No que concerne ao dever de reporte anual, assume relevo o facto de os mediadores com atividade menos significativa, medida pelos limiares acima descritos, ficarem isentos desse dever (artigo 29.º, n.º 2). As demais entidades obrigadas devem proceder ao envio à ASF do relatório anual até dia 15 de abril, com referência ao ano anterior, segundo o modelo que constitui o Anexo III à Norma Regulamentar.
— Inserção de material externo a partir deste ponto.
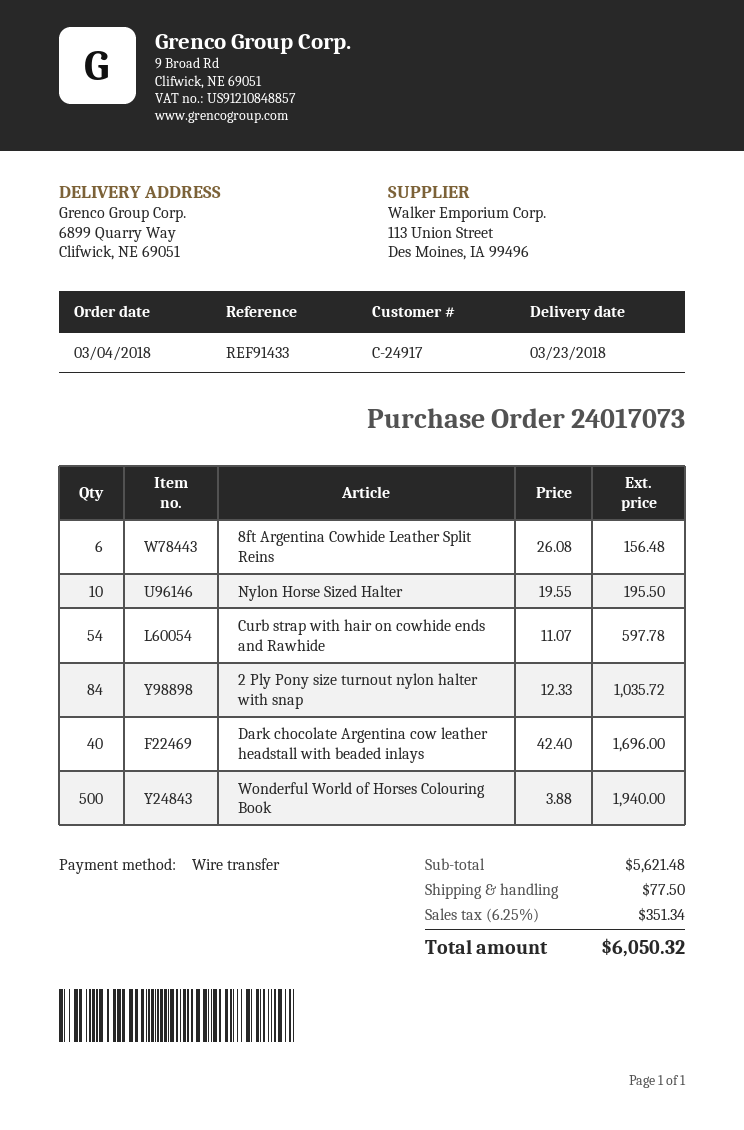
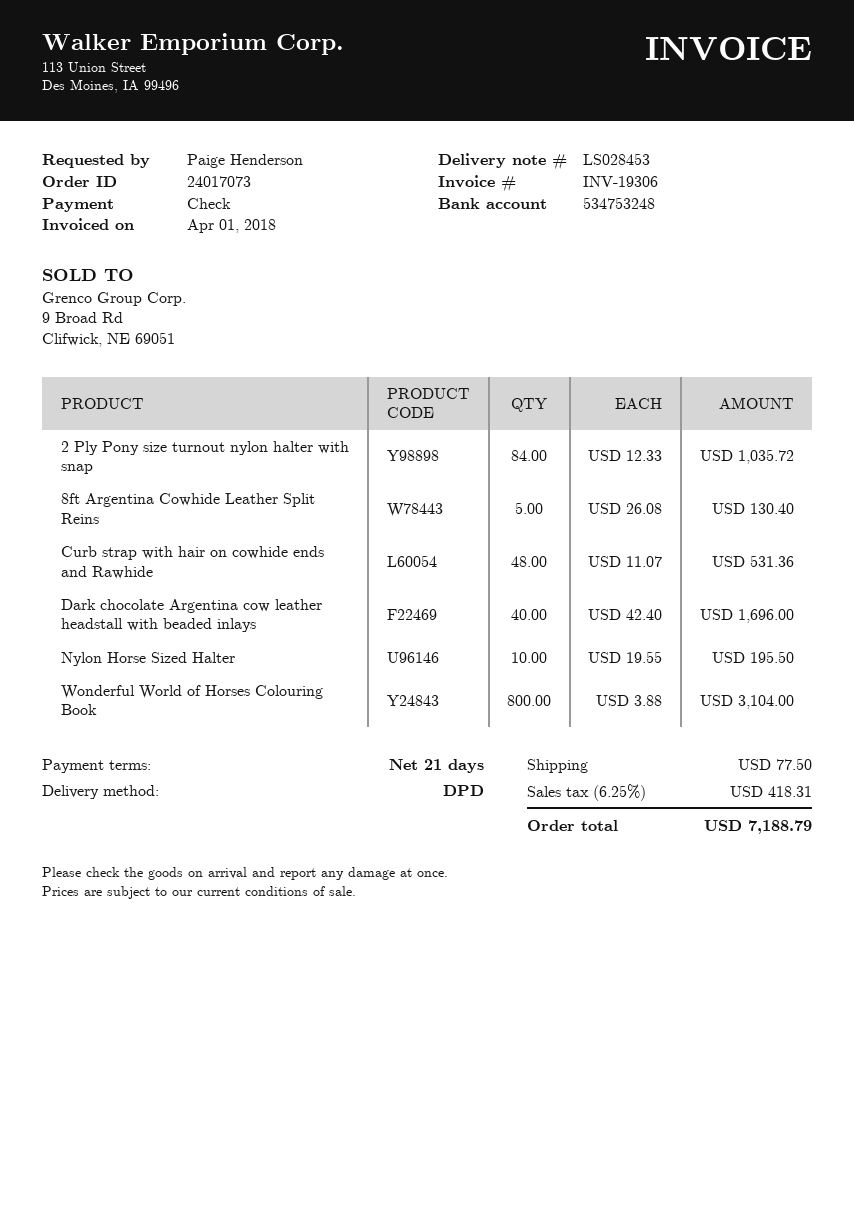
payment method: bank transfer -> cheque
8ft Argentina Cowhide Leather Split Reins: 6 x 26.08 = 156.48 -> 5 x 26.08 = 130.40
Curb strap with hair on cowhide ends and Rawhide: 54 x 11.07 = 597.78 -> 48 x 11.07 = 531.36
Wonderful World of Horses Colouring Book: 500 x 3.88 = 1940.00 -> 800 x 3.88 = 3104.00
tax: 6.25% = 351.34 -> 6.25% = 418.31
total: 6050.32 -> 7188.79

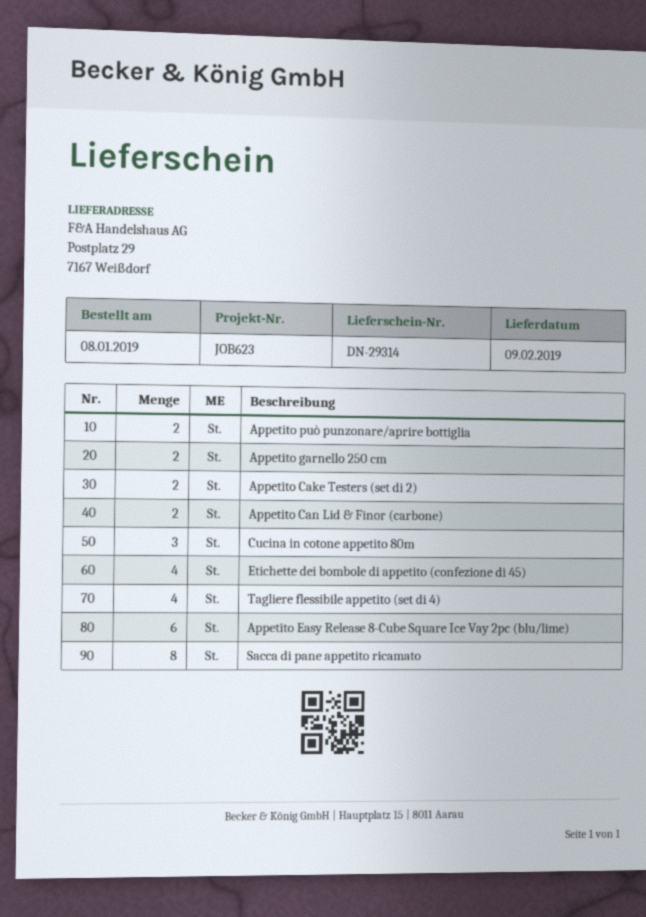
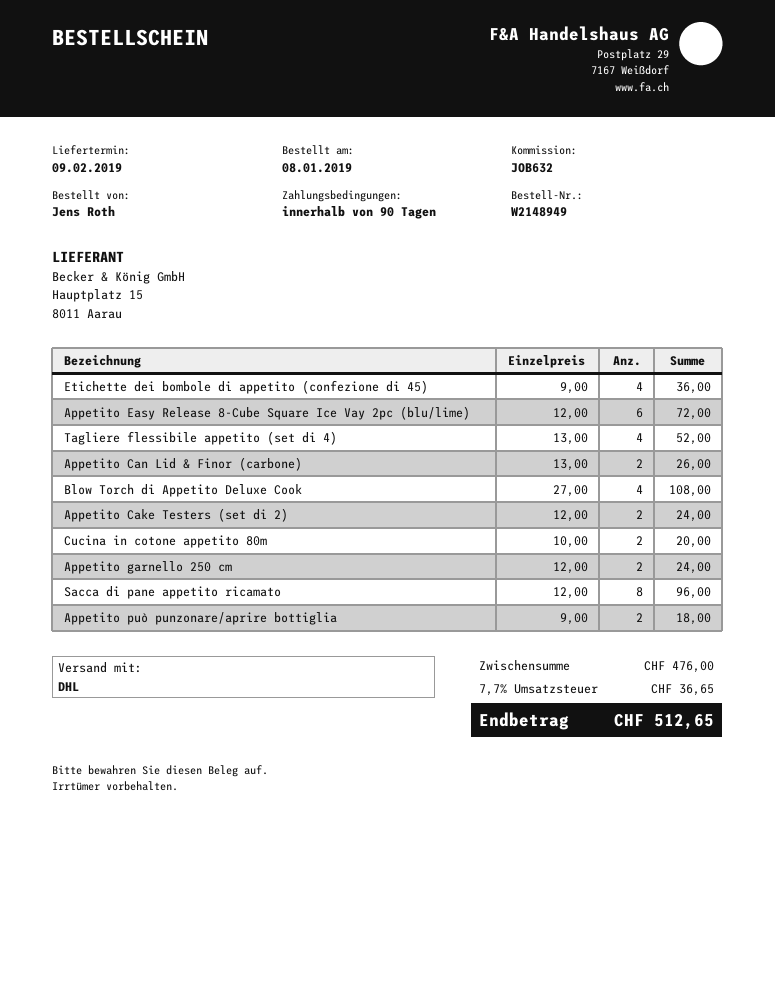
reference: JOB623 -> JOB632
Cucina in cotone appetito 80m: 3 -> 2
Blow Torch di Appetito Deluxe Cook: none -> 4

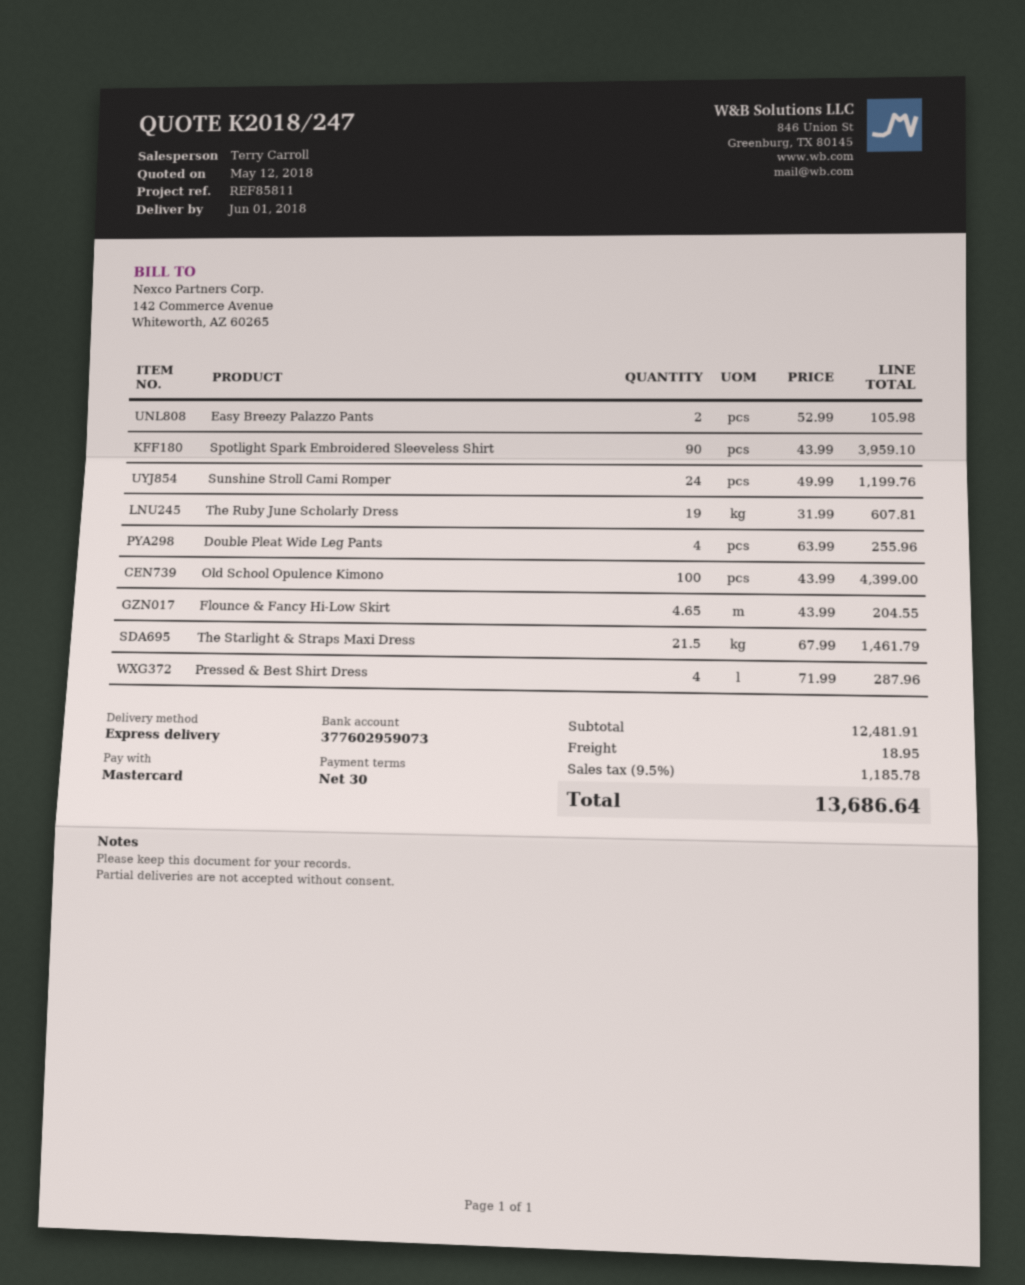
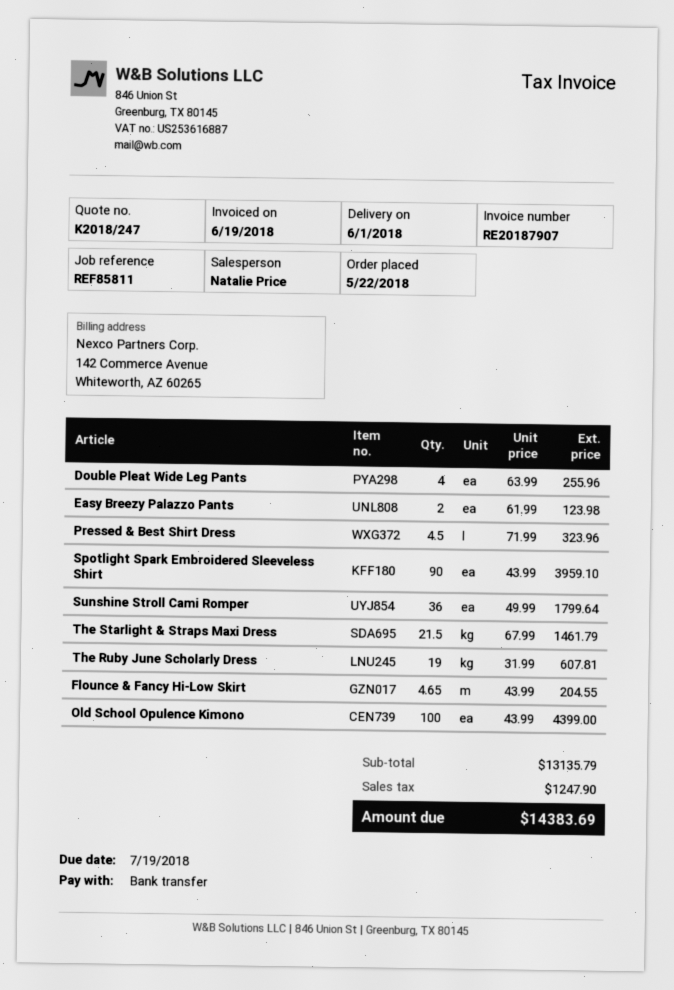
sales rep: Terry Carroll -> Natalie Price
payment method: Mastercard -> bank transfer
Easy Breezy Palazzo Pants: 2 x 52.99 = 105.98 -> 2 x 61.99 = 123.98
Sunshine Stroll Cami Romper: 24 x 49.99 = 1199.76 -> 36 x 49.99 = 1799.64
Pressed & Best Shirt Dress: 4 x 71.99 = 287.96 -> 4.5 x 71.99 = 323.96
subtotal: 12481.91 -> 13135.79
shipping: 18.95 -> none
tax: 1185.78 -> 1247.90
total: 13686.64 -> 14383.69

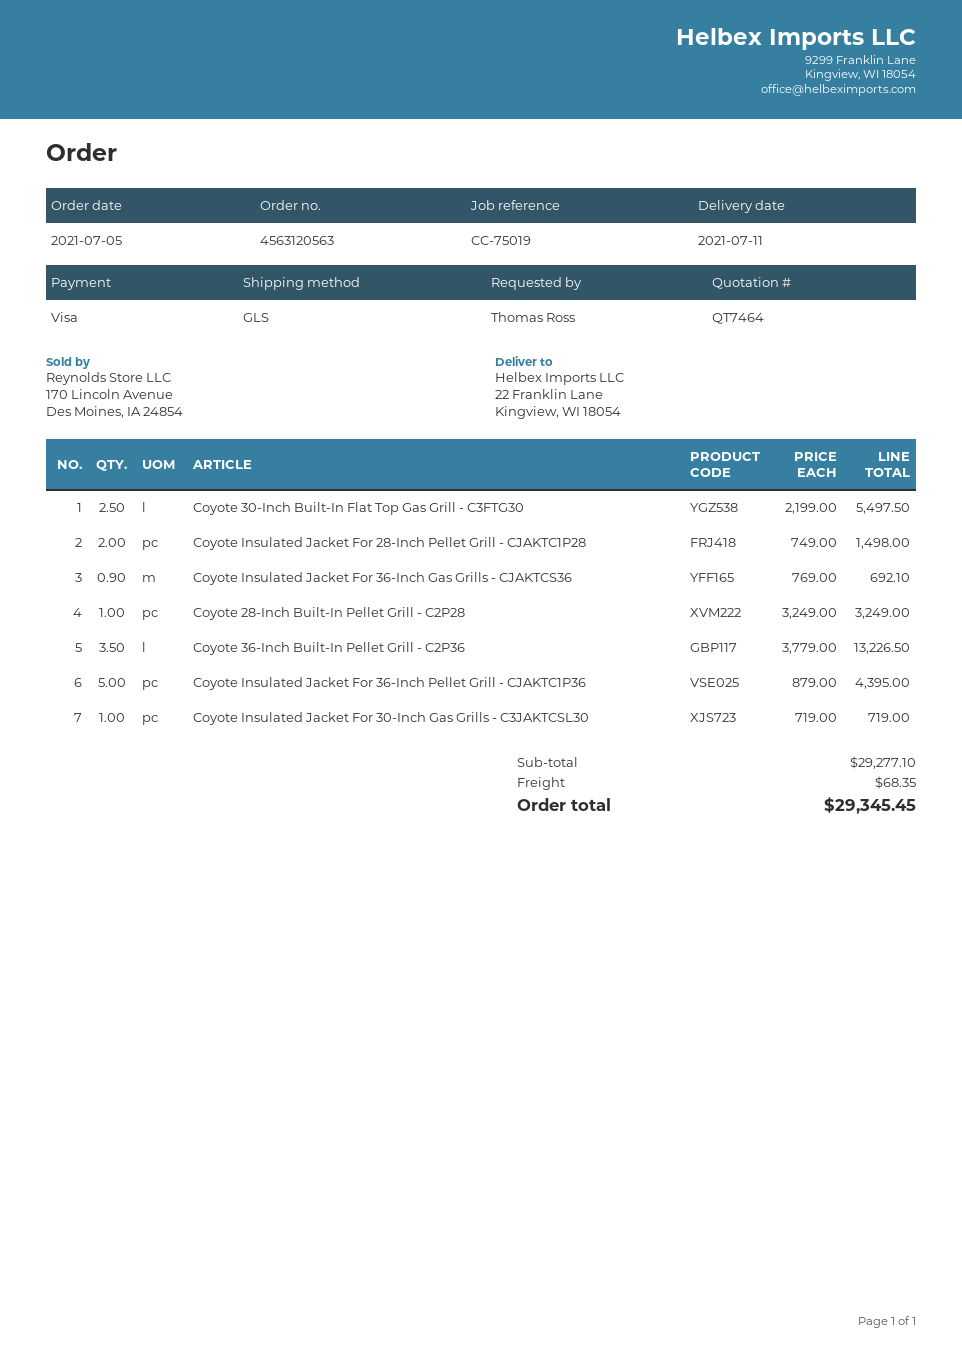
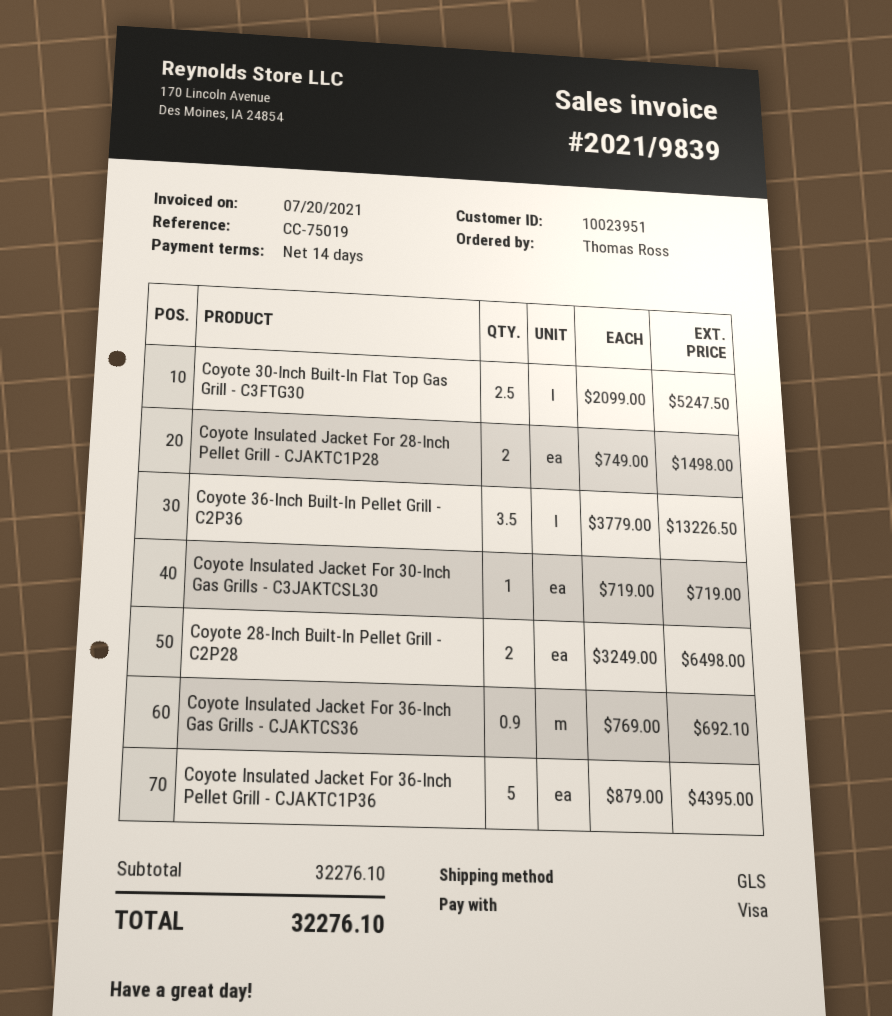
Coyote 30-Inch Built-In Flat Top Gas Grill - C3FTG30: 2.5 x 2199.00 = 5497.50 -> 2.5 x 2099.00 = 5247.50
Coyote 28-Inch Built-In Pellet Grill - C2P28: 1 x 3249.00 = 3249.00 -> 2 x 3249.00 = 6498.00
subtotal: 29277.10 -> 32276.10
shipping: 68.35 -> none
total: 29345.45 -> 32276.10

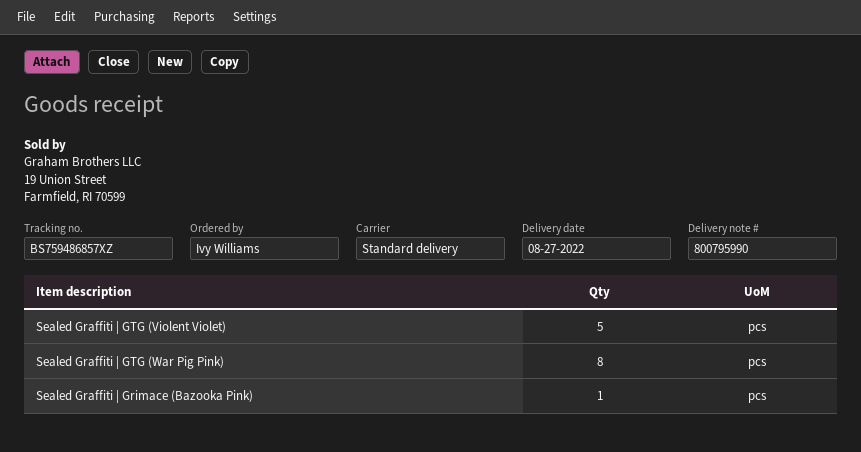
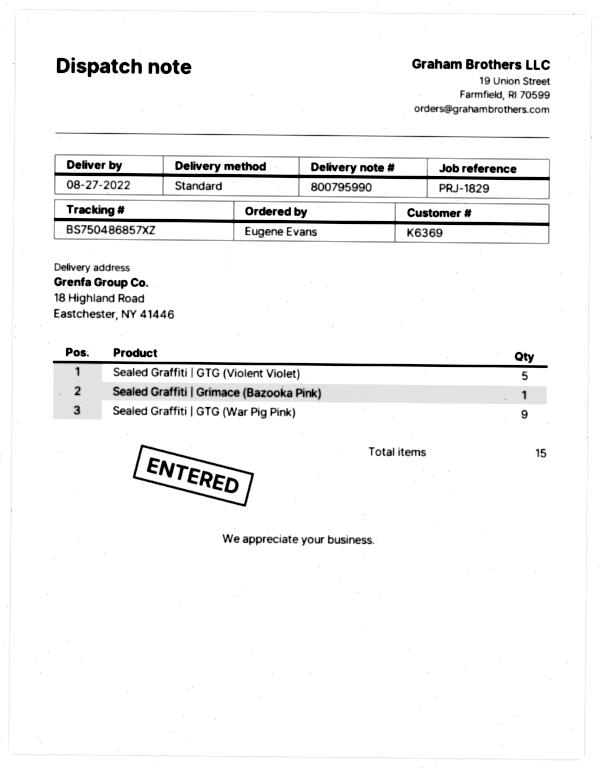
ordered by: Ivy Williams -> Eugene Evans
tracking number: BS759486857XZ -> BS750486857XZ
Sealed Graffiti | GTG (War Pig Pink): 8 -> 9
Para o reporte relativo ao corrente ano no qual se inicia a vigência do Regulamento em análise, é estabelecido um prazo mais alargado até 30 de junho de 2025 (artigo 34.º, n.º 2).
Por sua vez, singularmente relevante – por ser diferente da opção dos demais Supervisores do sistema financeiro – é o dever de informar imediatamente a ASF das práticas suspeitas comunicadas à UIF e DCIAP que, pela sua natureza ou dimensão, sejam suscetíveis de afetar a solvência ou reputação da entidade obrigada (artigo 22.º, n.º 2).
Por fim, a ASF incluiu diversas disposições destinadas a esclarecer os seus poderes em diversos contextos, como: i) possibilidade de determinação de revisões e avaliações de eficácia extraordinárias às políticas, procedimentos e controlo (artigos 5.º, n.º 1 e 7.º, n.º 6); ii) possível definição de um conteúdo mínimo para o modelo de gestão de risco (artigo 6.º, n.º 2); e iii) hipóteses de dispensa de envio do relatório anual ou fixação de periodicidades diversas para certas categorias de entidades (artigo 29.º, n.º 2 e 5).
[1] Os demais regulamentos administrativos vigentes são o Aviso do Banco de Portugal n.º 1/2023 e o Regulamento da CMVM n.º 2/2020.
[2] Todas as normas referenciadas naturalmente pertencem à Norma Regulamentar em análise.